Anyone who wants to pursue a career in data science should study the following topics and knowledge to position themselves well. This article provides a general overview.
Data Science – or Data & Analytics is a broad field. Data Science is often referred to as the “sexiest job of the 21st century”, which I dare to doubt. However, those who prepare and evaluate the data cannot do their work without the data engineers. These are the people who make sure the data gets to where it needs to be in the first place. It’s a far less glamorous job. But without data engineering up front, stable data lines, clean data that you always find where it belongs and when you need it, data science is not possible at all. This is completely underestimated by many and often forgotten.
In a scientific environment, things may look different.
Methods for dimension reduction
In short, dimensionality reduction is about transforming a data set so that it is less complex, i.e. has fewer dimensions. On the one hand, this should make it easier to understand, but on the other hand, it should also make it easier to analyze. The reduction of the dimensions must ensure that the data set continues to provide information that is as similar as possible. The analysis results should not be distorted by the dimension reduction, i.e. the relevance of the data must still be given afterwards. Dimension reduction makes it much easier to visualize correlations and differences between different groups.
A good dimension reduction separates the unimportant data for an analysis from the important data and eliminates them from the data set. This reduces its complexity and makes it easier for humans and algorithms to analyze it. Good data visualization also represents dimension reduction. It allows us to focus on the variables that we know or suspect will do the most to clarify the issue under investigation.
From the point of view of statistics and data analysis, dimension reduction attempts to reduce the number of random variables in a data set. There are a number of different methods for this which are listed here in no order and without any claim to completeness.
- Simple data aggregations (sums, averages, etc.) for data set description and generation of initial insights, a method not to be underestimated
- Missing value analyses
- Principal component analyses
- Factor analyses
- Cluster analyses
- Regression analyses
- Random Forest Analyses
- Decision Trees
- Canonical correlation analyses
- Low Variance Analyses
- Multidimensional scaling
- Correspondence Analyses
Data visualisation
As more and more data comes to us, it is all the more important to make these data volumes understandable and interpretable. On the one hand, this is done through the already mentioned dimension reduction. To present the data simply and clearly in order to obtain fundamental insights, to understand connections and to be able to recognise trends is an art form and a skill which needs year long training. In daily cooperation, this leads to an improved exchange of information between different teams.
Data visualisation enables decision-makers at all levels to gather information quickly and in a targeted manner. Ideally, interactive diagrams enable them to carry out their own in-depth analyses. The goal is to make robust decisions based on business data. Properly prepared, data visualisations enable non-experts to understand and think through complex matters.
A well-crafted data visualisation translates data into a form that is easier to understand, removes information that is irrelevant and makes the important and useful information visible. Ideally, the data visualisation also tells a story that interests and engages the viewer and gives them options to decide / react.
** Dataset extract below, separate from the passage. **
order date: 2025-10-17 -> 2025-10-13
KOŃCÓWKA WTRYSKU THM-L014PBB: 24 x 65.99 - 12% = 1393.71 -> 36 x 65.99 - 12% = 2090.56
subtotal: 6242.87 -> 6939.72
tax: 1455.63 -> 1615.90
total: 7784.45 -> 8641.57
The most important business tools for data visualisation include Tableau, PowerBI and Qlik Sense. These tools offer a comprehensive portfolio for professionally analysing and visualising data in a corporate environment. Excel and PowerPoint are also among the very frequently used visualisation tools. Office licences are available in most companies and whatever is cost-effective and available is used. In Big Data environments, however, there is usually no getting around the business tools mentioned first.
Methods for the classification of data
In times of ever increasing amounts of data, the classification of this data is becoming more and more important. Put simply, this is about methods, processes and tools that help organise data into different categories. This simplifies the later use of the data because it makes it easier to find and retrieve.
Usually, metadata is used for the classification of data, which is attached to the original data via tagging processes. In addition to making data easier to find, classification also contributes to data security in companies, for example by classifying data into public, restricted and private data and applying different checking and protection methods to them accordingly.
In the corporate context, we will try to automate data classification as much as possible. In addition to the use of regular expressions and machine learning algorithms, there are many commercial providers offering solutions in this area.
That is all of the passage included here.